Ben Stokes and Joe Root at Woburn Golf Course © Investec
You’d have thought that Ben Stokes would be sick of the sight of batsmen teeing off after the agonies he endured at the hands of Carlos Brathwaite in the World T20 final in Kolkata earlier this month.
And yet, after spending the morning in the company of Joe Root at Woburn Golf Course in Buckinghamshire, it is safe to surmise that Stokes – and the rest of the England team – have parked that near-miss in India and are ready to take the positives (as only sportsmen can) into their next international assignment, the Test series against Sri Lanka that gets underway next month.
“I’d been back in the country for about eight or nine days before I realised I wanted to get back to training,” said Stokes, whose hectic round of sponsors’ engagements in recent days – from a game of street cricket in Soho to a bout of WWE in Newcastle – reflects the extent to which his and England’s exploits, in victory and defeat, have captured the imagination this winter.
Though the winter ended in a manner that Stokes will not wish to dwell on for too much longer – with his head in his hands and Brathwaite’s fourth six in a row disappearing into Eden Gardens stands – England’s shortcomings in that contest cannot detract from the sense that a real team ethic has been forged in the course of 18 extraordinary months.
“The amount of people who’ve said how excited they were by the World Cup, and how we should be proud of what we achieved, it was a lot more than I thought it would be,” said Root. “That is really nice to see. That puts a smile on your face and gives us a lot of confidence.”
The squads vary from format to format, and the captains too, with Alastair Cook and Eoin Morgan taking charge of red- and white-ball cricket respectively. However, Stokes and Root have been integral players throughout, from England’s reboot in limited-overs cricket to their hard-earned Test series wins against Australia and South Africa, and Root in particular believes that the confidence forged in one format can be carried across to the others.

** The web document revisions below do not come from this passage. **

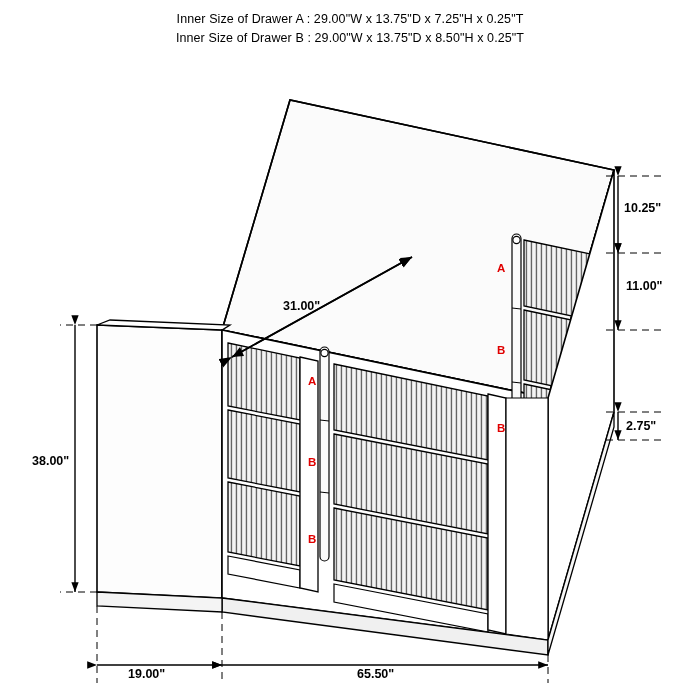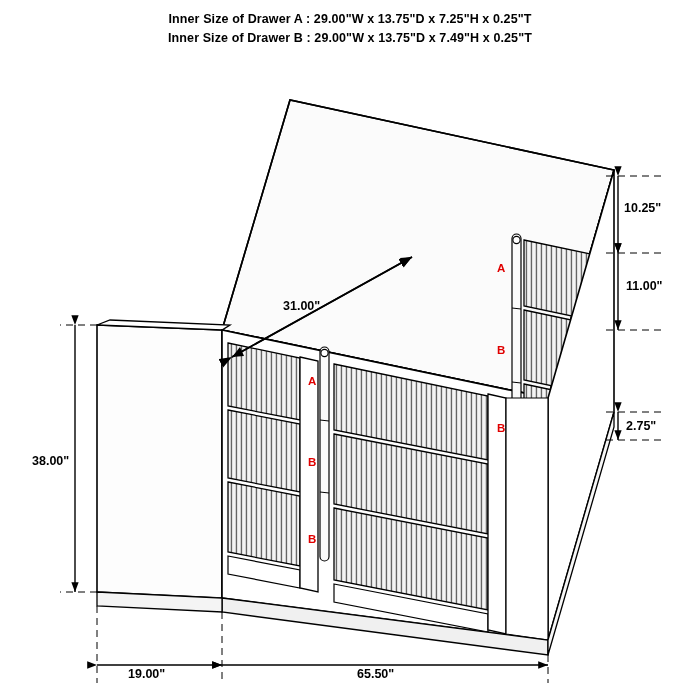--- a/index.html
+++ b/index.html
@@ -8,42 +8,42 @@
     background:#ffffff;
     font-family:"Liberation Sans", sans-serif;
     color:#000;
     overflow:hidden;
     position:relative;
   }
   #stage{position:absolute;left:0;top:0;width:700px;height:700px;}
   .hdr{
     position:absolute;left:0;top:10px;width:700px;
     text-align:center;
-    font-size:12.5px;font-weight:bold;line-height:19px;
+    font-size:12.5px;font-weight:normal;line-height:19px;
     letter-spacing:0.1px;
   }
   .hdr div{white-space:nowrap;}
   svg{position:absolute;left:0;top:0;width:700px;height:700px;}
   .dimtxt{
     font-family:"Liberation Sans", sans-serif;
     font-size:12.5px;font-weight:bold;fill:#000;
   }
   .lbl{
     font-family:"Liberation Sans", sans-serif;
     font-size:11.5px;font-weight:bold;fill:#e00000;
   }
 </style>
 </head>
 <body>
 
 <div id="stage">
 
   <div class="hdr">
     <div>Inner Size of Drawer A : 29.00"W x 13.75"D x 7.25"H x 0.25"T</div>
-    <div>Inner Size of Drawer B : 29.00"W x 13.75"D x 7.49"H x 0.25"T</div>
+    <div>Inner Size of Drawer B : 29.00"W x 13.75"D x 8.50"H x 0.25"T</div>
   </div>
 
   <svg viewBox="0 0 700 700">
     <defs>
       <marker id="ah" markerWidth="9" markerHeight="9" refX="8" refY="3" orient="auto">
         <path d="M0,0 L8,3 L0,6 z" fill="#000"></path>
       </marker>
       <marker id="ahs" markerWidth="8" markerHeight="8" refX="7" refY="2.6" orient="auto">
         <path d="M0,0 L7,2.6 L0,5.2 z" fill="#000"></path>
       </marker>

“It’s a completely different playing XI, but we are implementing how we want to play in all three formats,” he said. “Cooky has been like Morgs in reminding us that we got here by playing in this way for our counties and through the last 18 months, so let’s keep trying to push that. We don’t want to get to a certain level and stop, we want to keep trying to improve and play positive and aggressive cricket.”
Teeing off: Stokes prepares to unleash at Woburn © Investec
“In one-day cricket, I think perceptions have been changed for a while now,” he added. “We’ve said previously we’ve got inexperience and we are going to make mistakes, but we want to play a certain way and everyone’s committed to doing that.
“We won’t get it right every time, but the more we do that, we’ll get better and better, and we’ll learn along the way, both from getting it right and getting it wrong. Hopefully throughout this summer we’ll get more consistent and become a really strong side.”
England’s motivation for this summer, said Root, was to claim the Test series wins against Sri Lanka and Pakistan that eluded them in their last campaigns against each team – at home in 2014 and away in the UAE last winter. That, he added, would complete a clean sweep of the trophies available to England in Test cricket, and help to propel them towards another of their goals – the reclaiming of the No.1 Test ranking that they last held in 2011-12.
“Of course, that is obviously a main goal of ours,” he added. “But as with anything, you can look miles ahead and fall miles short, so you have to take it very slowly, one series at a time, each game as it comes. If we win both series it would be a huge achievement.”
England’s batting line-up for the first Test against Sri Lanka, at Headingley on May 19, may be significantly altered from the team that was beaten in the fourth and final Test against South Africa at Centurion in January. Not only are they now looking for a replacement for James Taylor, who was sadly forced to retire last week with a serious heart condition, there is talk of Root – the best batsman in the team – being pushed up the order to No. 3, from where he will be better placed to influence the course of an innings.
“Who knows?” said Root, who averages more than 65 at positions 4 and 5, from where he has scored eight of his nine Test hundreds. “There have been lots of runs scored in the County Championship so far, but I’ve not had any conversations with the coaches yet about batting orders. I feel pretty settled at 4 but if they want to change things up, I’m sure we’ll have a discussion and see what’s best for the side.”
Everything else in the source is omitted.